*WORK ITEM*: Once you find the line with "- Walking away entirely isnt the fix." in the entries below, print it and each line after it up to and including the line with "- First to my", exactly, without pictures.

*RECORDS TO PROCESS*:
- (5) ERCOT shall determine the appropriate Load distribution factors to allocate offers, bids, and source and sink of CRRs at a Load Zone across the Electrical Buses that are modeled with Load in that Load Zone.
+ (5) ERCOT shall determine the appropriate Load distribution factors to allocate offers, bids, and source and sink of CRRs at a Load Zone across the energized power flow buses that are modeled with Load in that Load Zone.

--

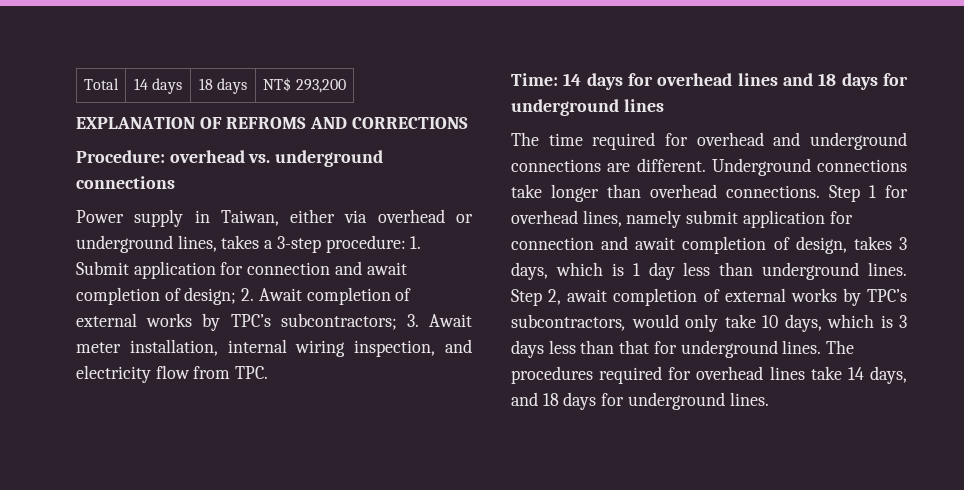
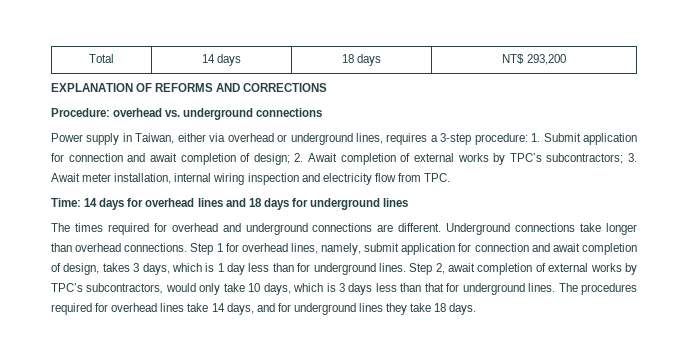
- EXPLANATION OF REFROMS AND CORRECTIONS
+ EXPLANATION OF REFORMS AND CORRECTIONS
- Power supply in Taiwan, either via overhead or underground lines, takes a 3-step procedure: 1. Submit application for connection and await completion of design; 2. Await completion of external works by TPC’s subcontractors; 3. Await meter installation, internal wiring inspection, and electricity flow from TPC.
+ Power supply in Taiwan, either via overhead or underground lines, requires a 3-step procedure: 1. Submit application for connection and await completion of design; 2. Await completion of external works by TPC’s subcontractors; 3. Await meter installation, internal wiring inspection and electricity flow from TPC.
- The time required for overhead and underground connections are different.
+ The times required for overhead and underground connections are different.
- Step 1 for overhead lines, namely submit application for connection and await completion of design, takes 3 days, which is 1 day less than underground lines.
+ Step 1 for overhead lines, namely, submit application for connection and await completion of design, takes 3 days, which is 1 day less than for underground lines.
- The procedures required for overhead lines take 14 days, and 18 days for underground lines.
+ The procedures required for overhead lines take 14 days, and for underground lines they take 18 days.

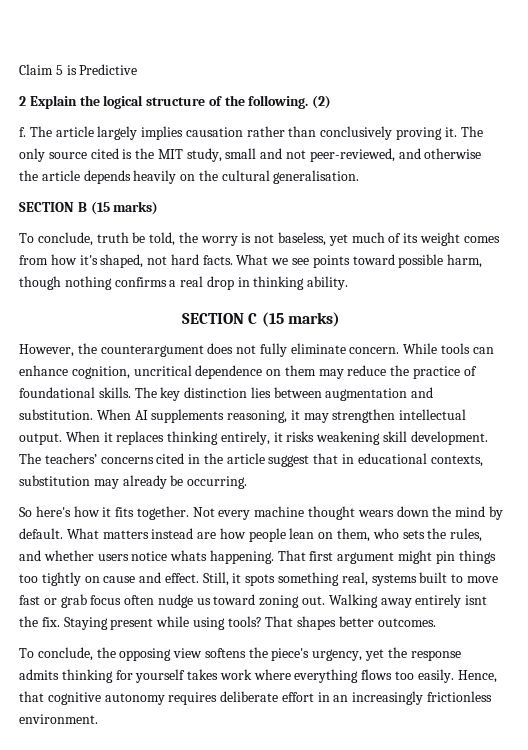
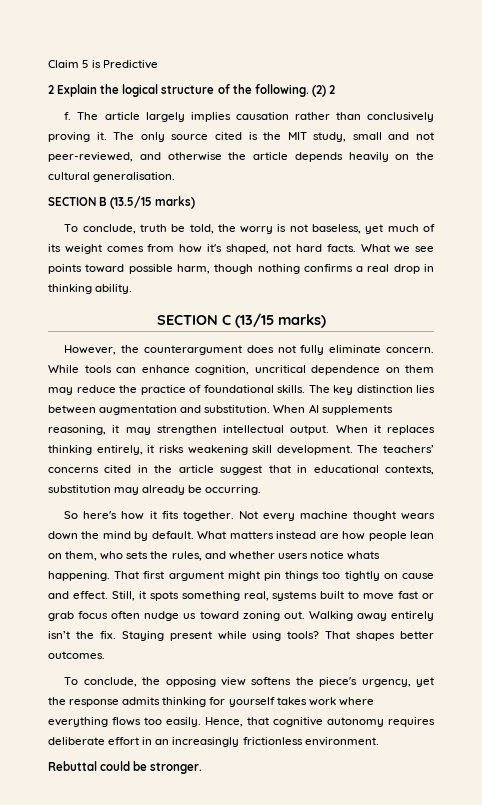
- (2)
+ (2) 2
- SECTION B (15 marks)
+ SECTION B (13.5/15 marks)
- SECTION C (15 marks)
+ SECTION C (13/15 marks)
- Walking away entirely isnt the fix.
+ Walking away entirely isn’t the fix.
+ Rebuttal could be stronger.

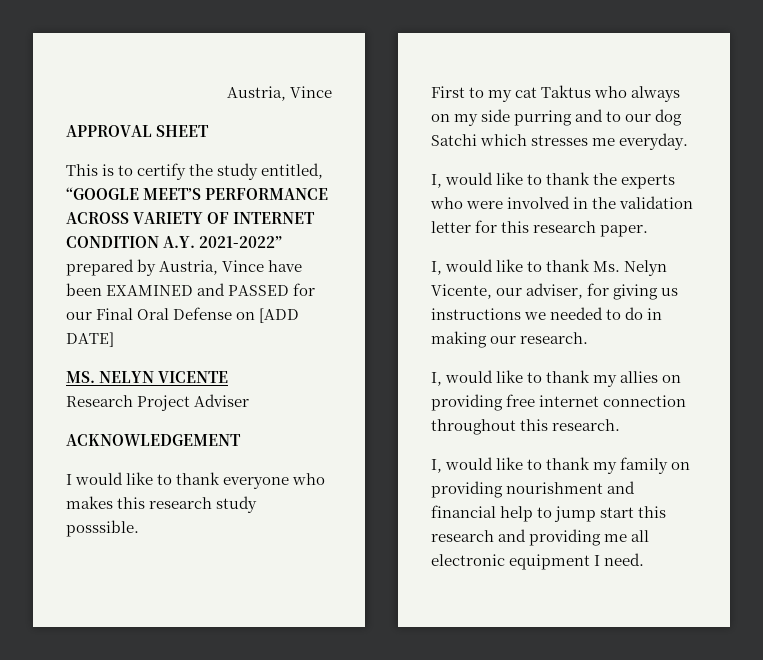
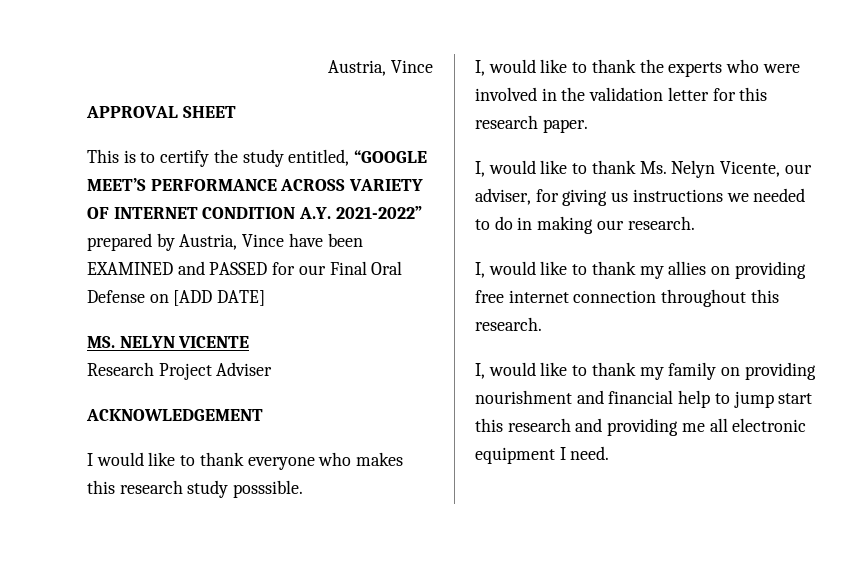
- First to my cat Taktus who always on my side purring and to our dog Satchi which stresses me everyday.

*RESULT OF THE TASK*:
- Walking away entirely isnt the fix.
+ Walking away entirely isn’t the fix.
+ Rebuttal could be stronger.

- First to my cat Taktus who always on my side purring and to our dog Satchi which stresses me everyday.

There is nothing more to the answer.